*Prompt*
Each line below from the one containing "for widget manager" through the one containing "screen reader tests" should be output exactly as it stands, and no other line should appear.

===== Data to examine =====

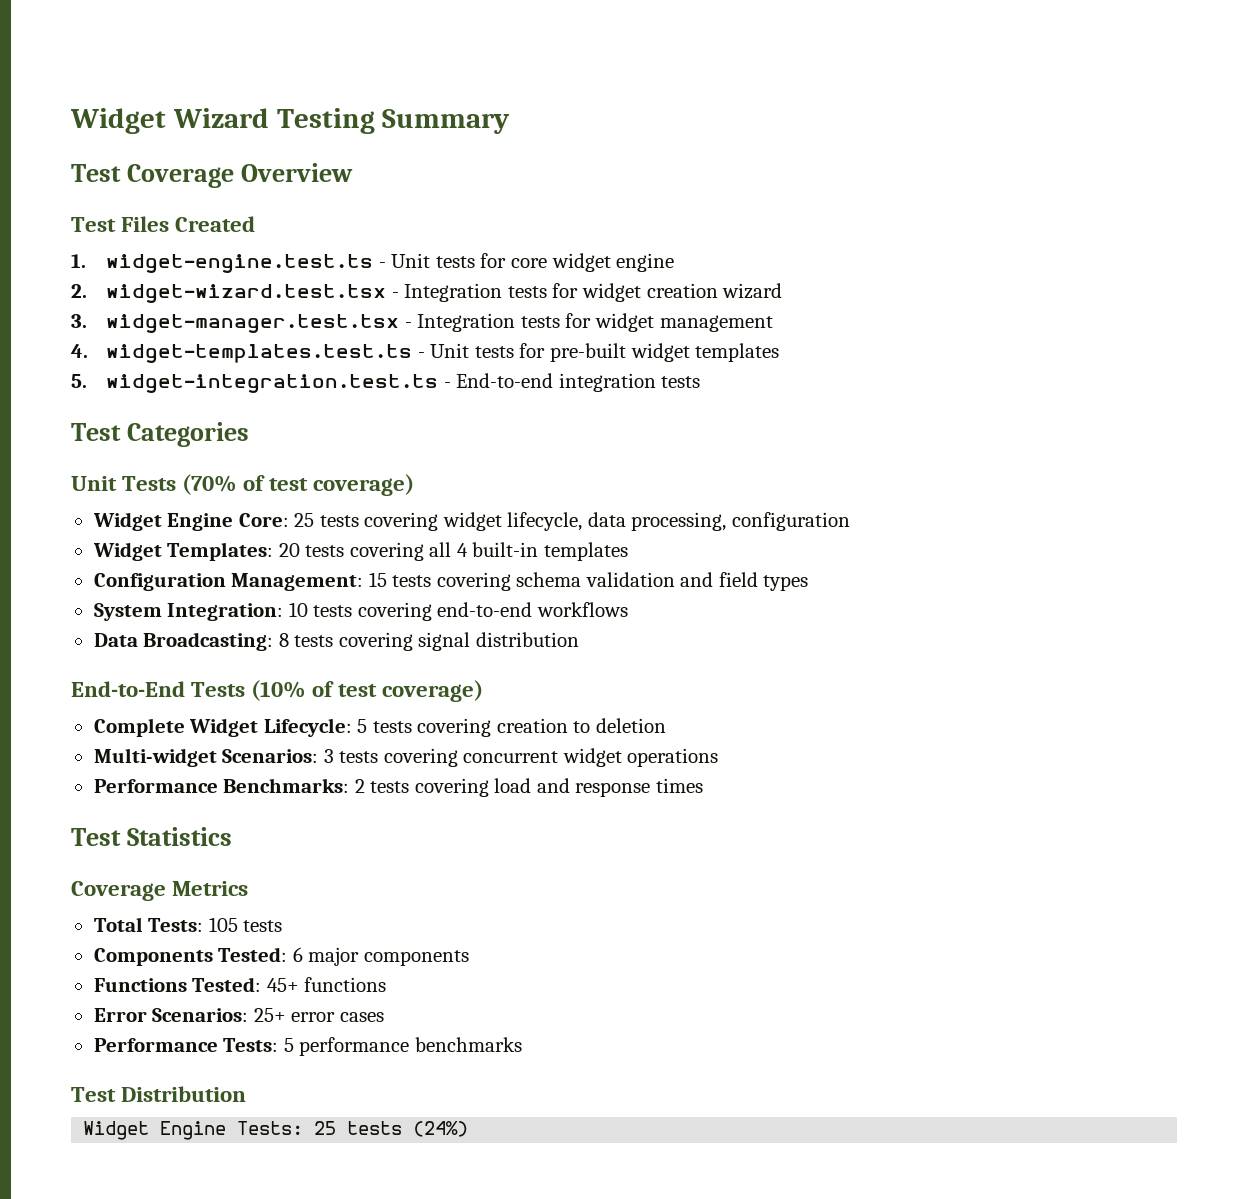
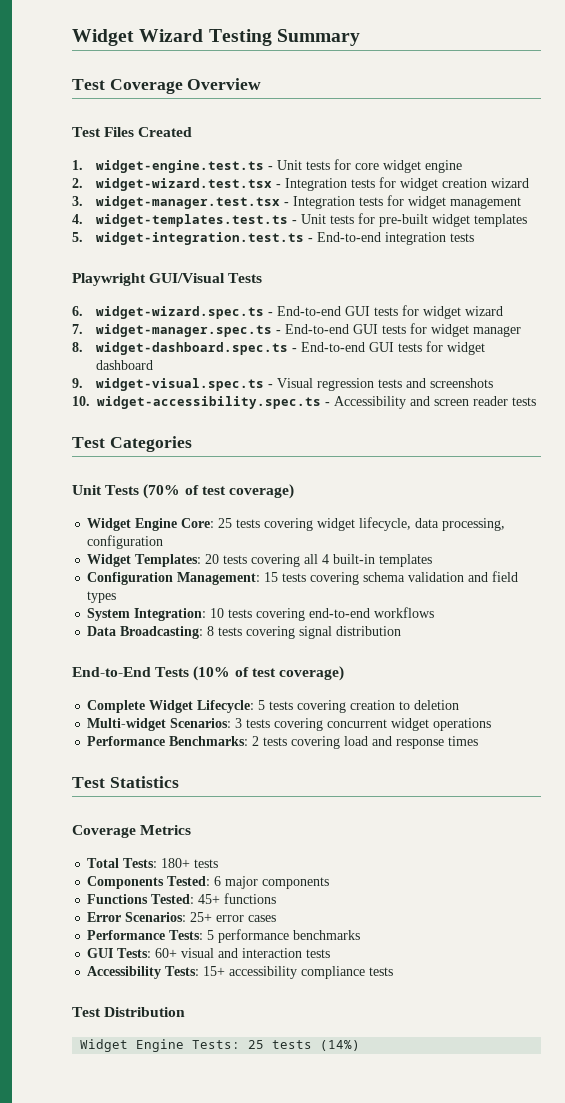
+ Playwright GUI/Visual Tests
+ 6. widget-wizard.spec.ts - End-to-end GUI tests for widget wizard
+ 7. widget-manager.spec.ts - End-to-end GUI tests for widget manager
+ 8. widget-dashboard.spec.ts - End-to-end GUI tests for widget dashboard
+ 9. widget-visual.spec.ts - Visual regression tests and screenshots
+ 10. widget-accessibility.spec.ts - Accessibility and screen reader tests
- Total Tests: 105 tests
+ Total Tests: 180+ tests
+ GUI Tests: 60+ visual and interaction tests
+ Accessibility Tests: 15+ accessibility compliance tests
- Widget Engine Tests: 25 tests (24%)
+ Widget Engine Tests: 25 tests (14%)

=====

*Task response*
+ 7. widget-manager.spec.ts - End-to-end GUI tests for widget manager
+ 8. widget-dashboard.spec.ts - End-to-end GUI tests for widget dashboard
+ 9. widget-visual.spec.ts - Visual regression tests and screenshots
+ 10. widget-accessibility.spec.ts - Accessibility and screen reader tests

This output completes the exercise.